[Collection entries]
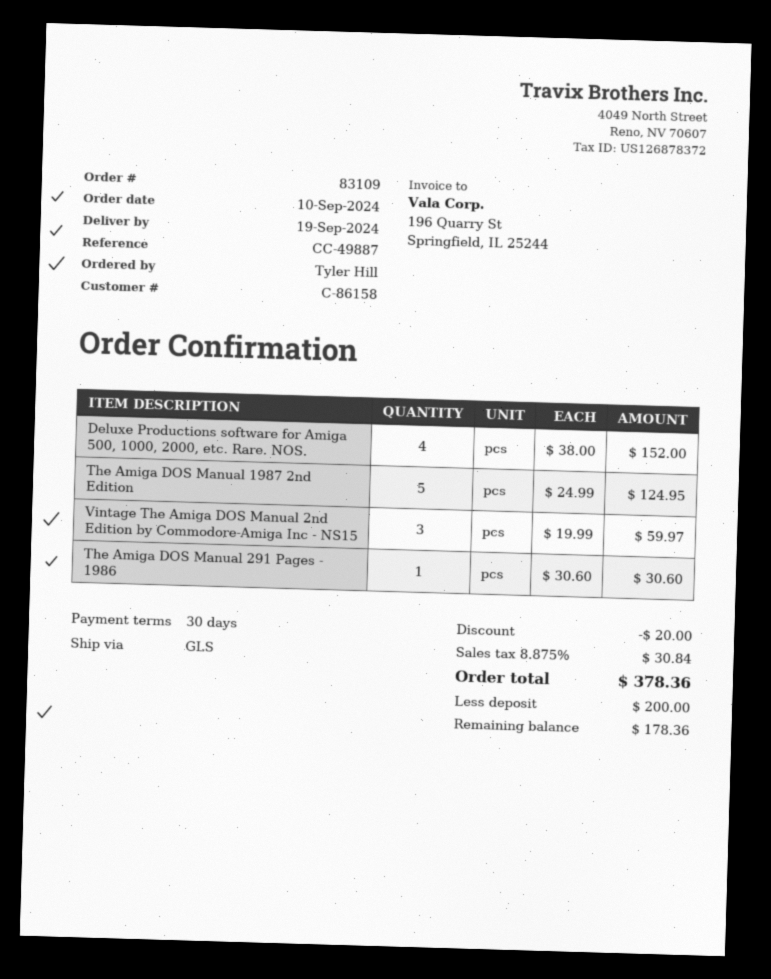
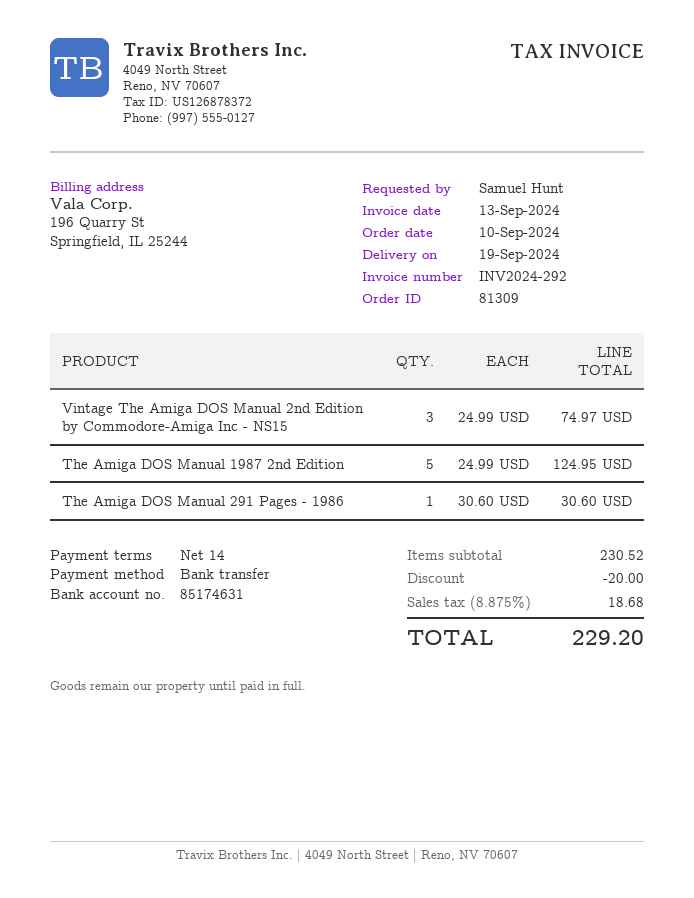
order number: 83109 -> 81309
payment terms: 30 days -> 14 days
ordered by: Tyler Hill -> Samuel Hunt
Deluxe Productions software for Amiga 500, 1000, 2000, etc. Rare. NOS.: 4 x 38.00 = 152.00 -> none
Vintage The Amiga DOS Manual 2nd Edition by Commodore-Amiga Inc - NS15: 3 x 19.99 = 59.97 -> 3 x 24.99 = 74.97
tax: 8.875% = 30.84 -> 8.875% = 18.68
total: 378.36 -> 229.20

__WORK INSTRUCTIONS__. Each record above should be repeated exactly, please, without pictures.

__EXPECTED ANSWER__.
order number: 83109 -> 81309
payment terms: 30 days -> 14 days
ordered by: Tyler Hill -> Samuel Hunt
Deluxe Productions software for Amiga 500, 1000, 2000, etc. Rare. NOS.: 4 x 38.00 = 152.00 -> none
Vintage The Amiga DOS Manual 2nd Edition by Commodore-Amiga Inc - NS15: 3 x 19.99 = 59.97 -> 3 x 24.99 = 74.97
tax: 8.875% = 30.84 -> 8.875% = 18.68
total: 378.36 -> 229.20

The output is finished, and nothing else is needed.